• [Task to carry out]
Could you retype all of the entries exactly, without their pictures?

• [Task data]

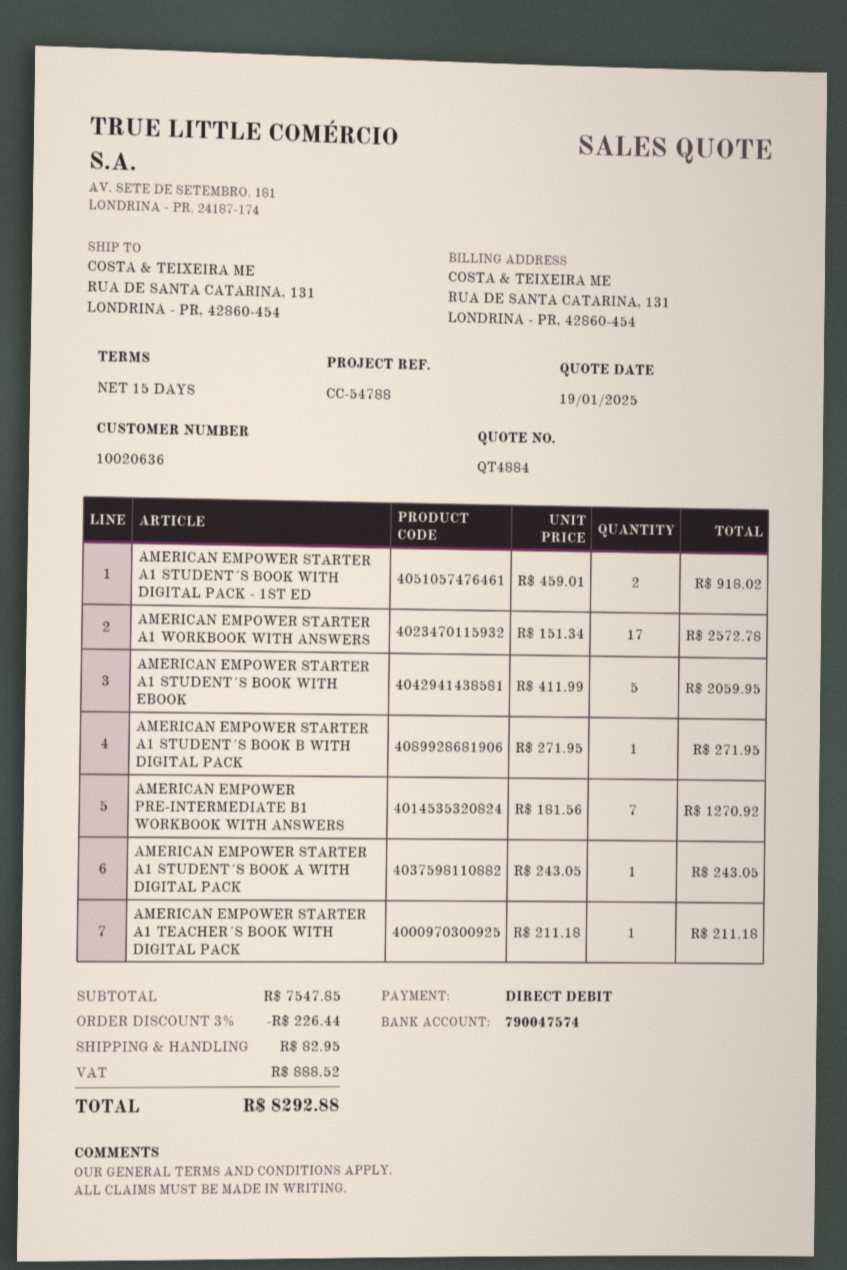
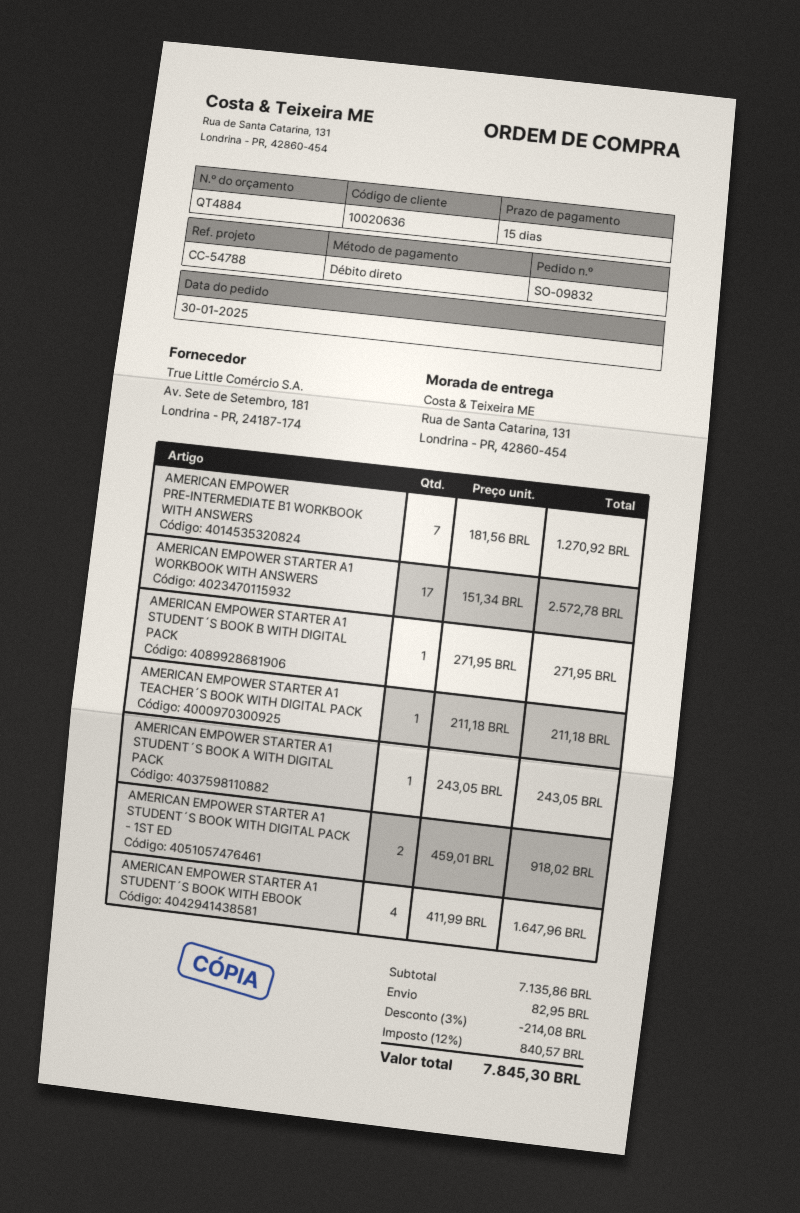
AMERICAN EMPOWER STARTER A1 STUDENT´S BOOK WITH EBOOK: 5 x 411.99 = 2059.95 -> 4 x 411.99 = 1647.96
subtotal: 7547.85 -> 7135.86
discount: 3% = 226.44 -> 3% = 214.08
tax: 888.52 -> 840.57
total: 8292.88 -> 7845.30

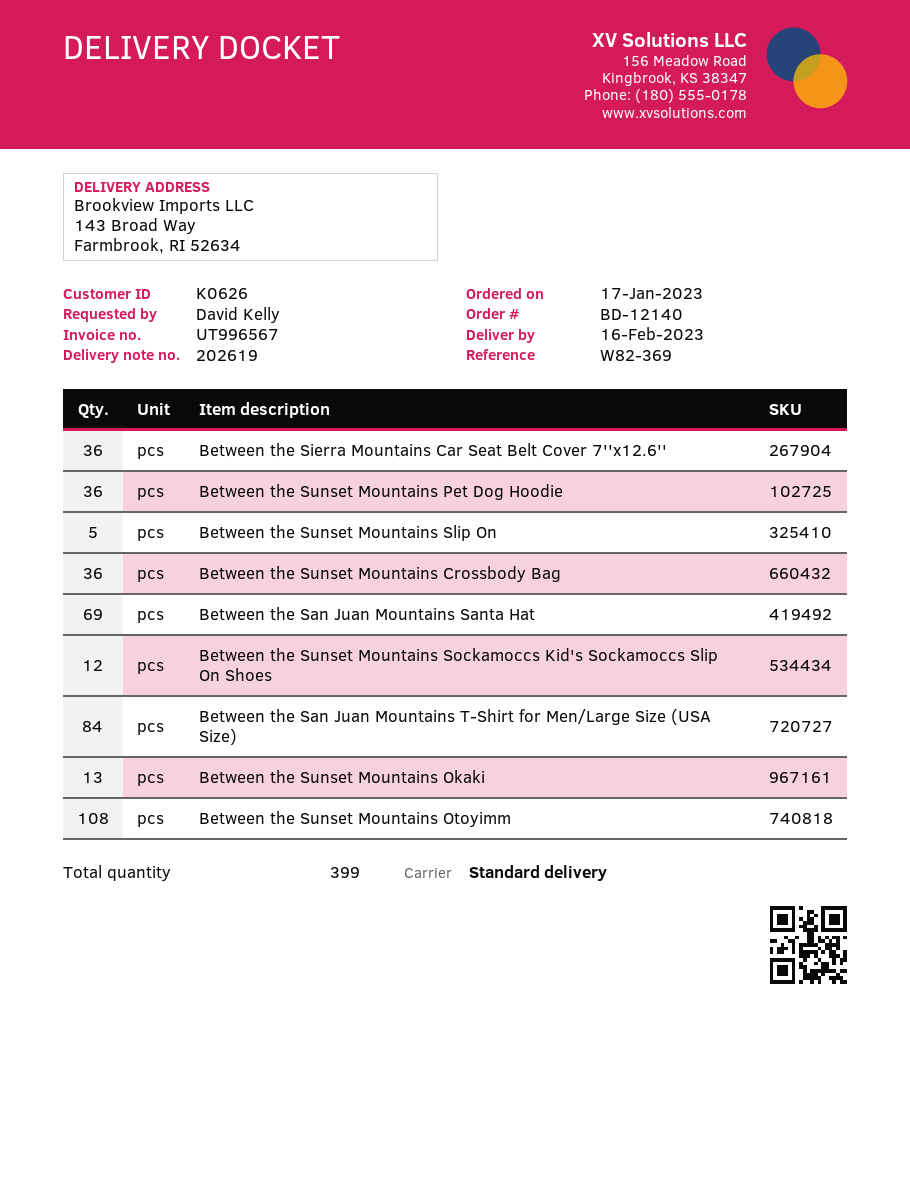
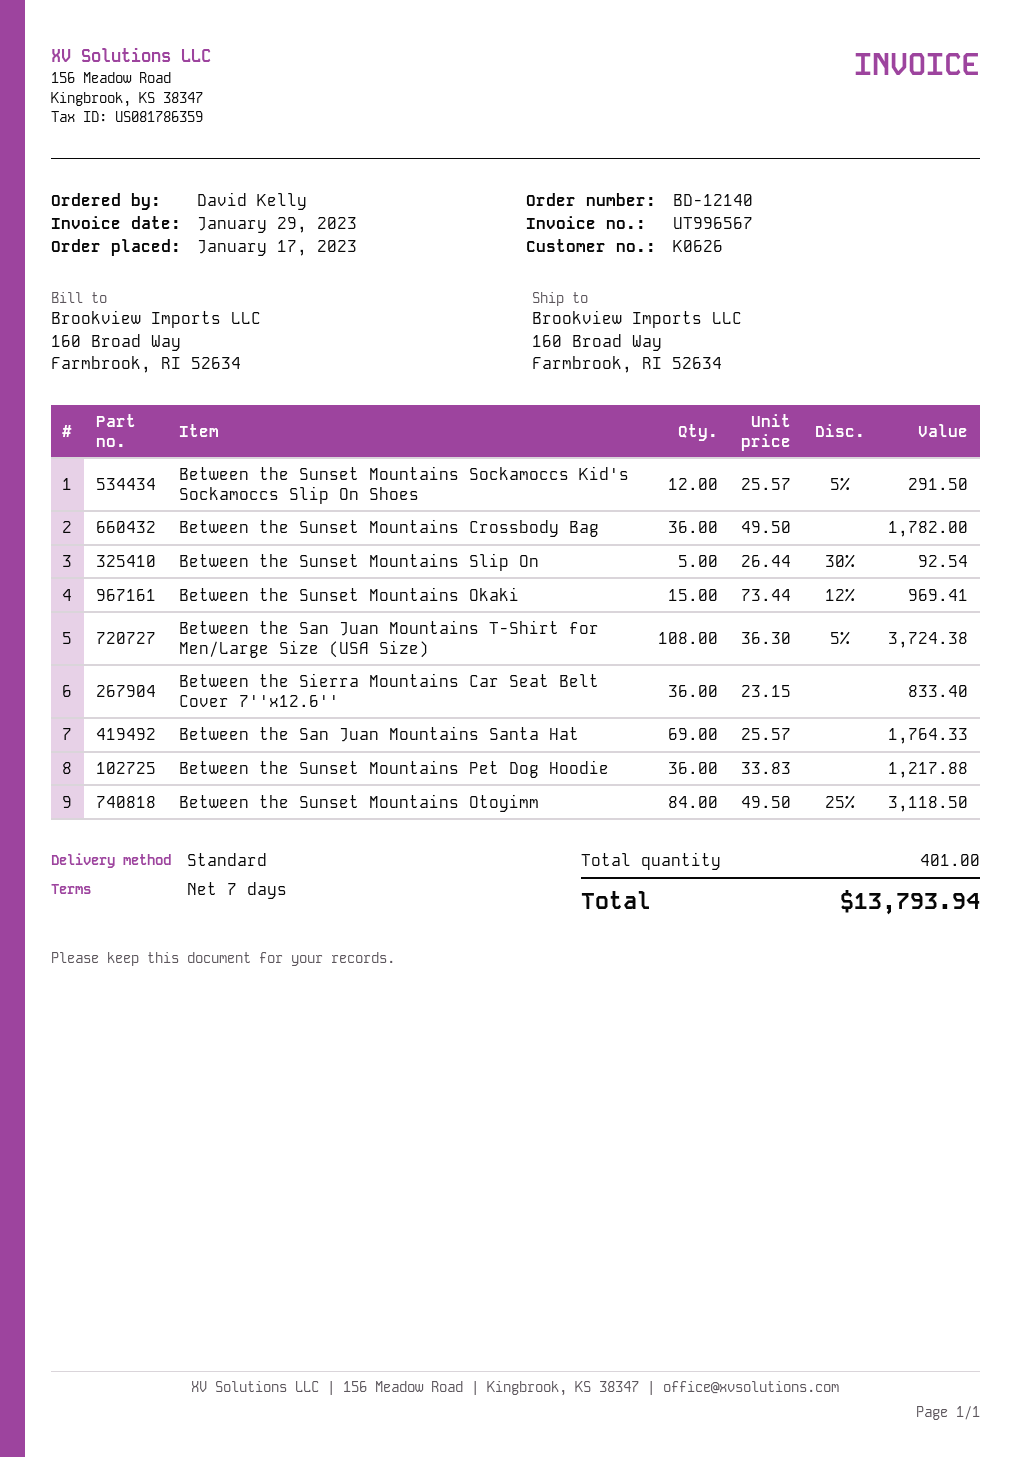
ship to: 143 Broad Way, Farmbrook, RI 52634 -> 160 Broad Way, Farmbrook, RI 52634
Between the San Juan Mountains T-Shirt for Men/Large Size (USA Size): 84 -> 108
Between the Sunset Mountains Okaki: 13 -> 15
Between the Sunset Mountains Otoyimm: 108 -> 84
total quantity: 399 -> 401

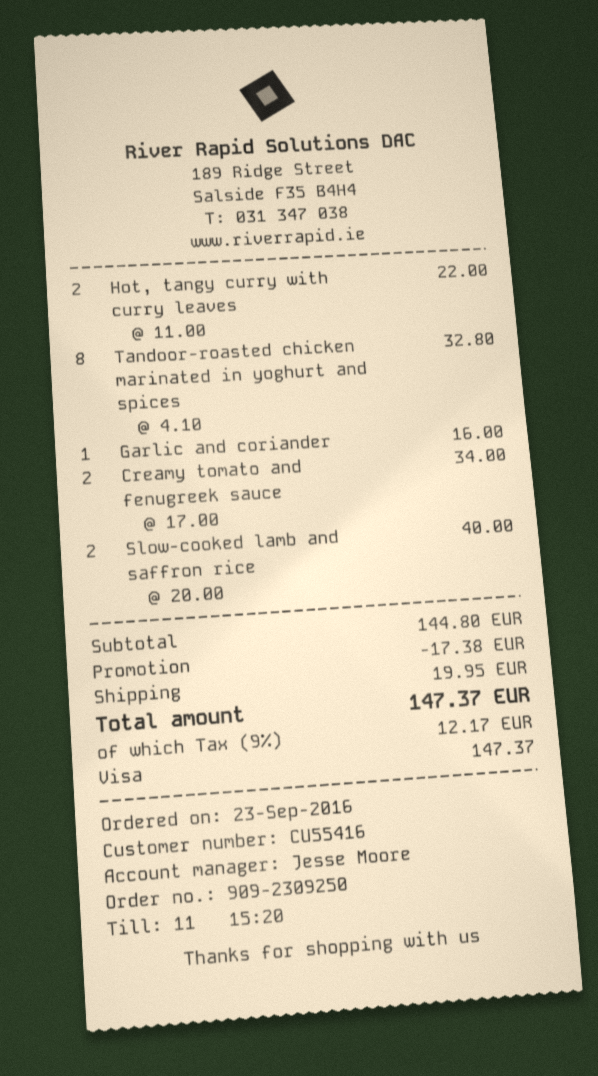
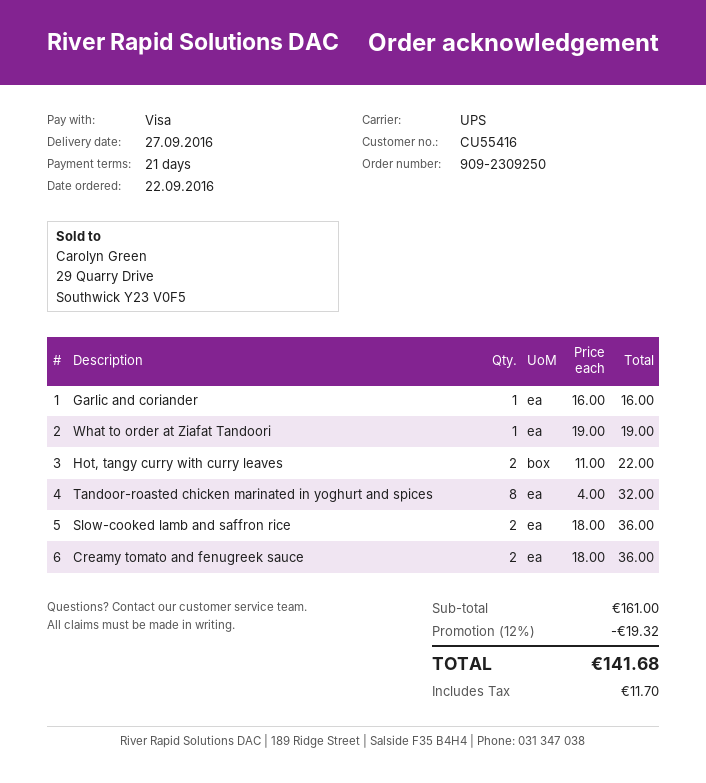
order date: 2016-09-23 -> 2016-09-22
Tandoor-roasted chicken marinated in yoghurt and spices: 8 x 4.10 = 32.80 -> 8 x 4.00 = 32.00
Creamy tomato and fenugreek sauce: 2 x 17.00 = 34.00 -> 2 x 18.00 = 36.00
Slow-cooked lamb and saffron rice: 2 x 20.00 = 40.00 -> 2 x 18.00 = 36.00
What to order at Ziafat Tandoori: none -> 1 x 19.00 = 19.00
subtotal: 144.80 -> 161.00
discount: 17.38 -> 19.32
shipping: 19.95 -> none
tax: 12.17 -> 11.70
total: 147.37 -> 141.68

• [Problem solution]
AMERICAN EMPOWER STARTER A1 STUDENT´S BOOK WITH EBOOK: 5 x 411.99 = 2059.95 -> 4 x 411.99 = 1647.96
subtotal: 7547.85 -> 7135.86
discount: 3% = 226.44 -> 3% = 214.08
tax: 888.52 -> 840.57
total: 8292.88 -> 7845.30

ship to: 143 Broad Way, Farmbrook, RI 52634 -> 160 Broad Way, Farmbrook, RI 52634
Between the San Juan Mountains T-Shirt for Men/Large Size (USA Size): 84 -> 108
Between the Sunset Mountains Okaki: 13 -> 15
Between the Sunset Mountains Otoyimm: 108 -> 84
total quantity: 399 -> 401

order date: 2016-09-23 -> 2016-09-22
Tandoor-roasted chicken marinated in yoghurt and spices: 8 x 4.10 = 32.80 -> 8 x 4.00 = 32.00
Creamy tomato and fenugreek sauce: 2 x 17.00 = 34.00 -> 2 x 18.00 = 36.00
Slow-cooked lamb and saffron rice: 2 x 20.00 = 40.00 -> 2 x 18.00 = 36.00
What to order at Ziafat Tandoori: none -> 1 x 19.00 = 19.00
subtotal: 144.80 -> 161.00
discount: 17.38 -> 19.32
shipping: 19.95 -> none
tax: 12.17 -> 11.70
total: 147.37 -> 141.68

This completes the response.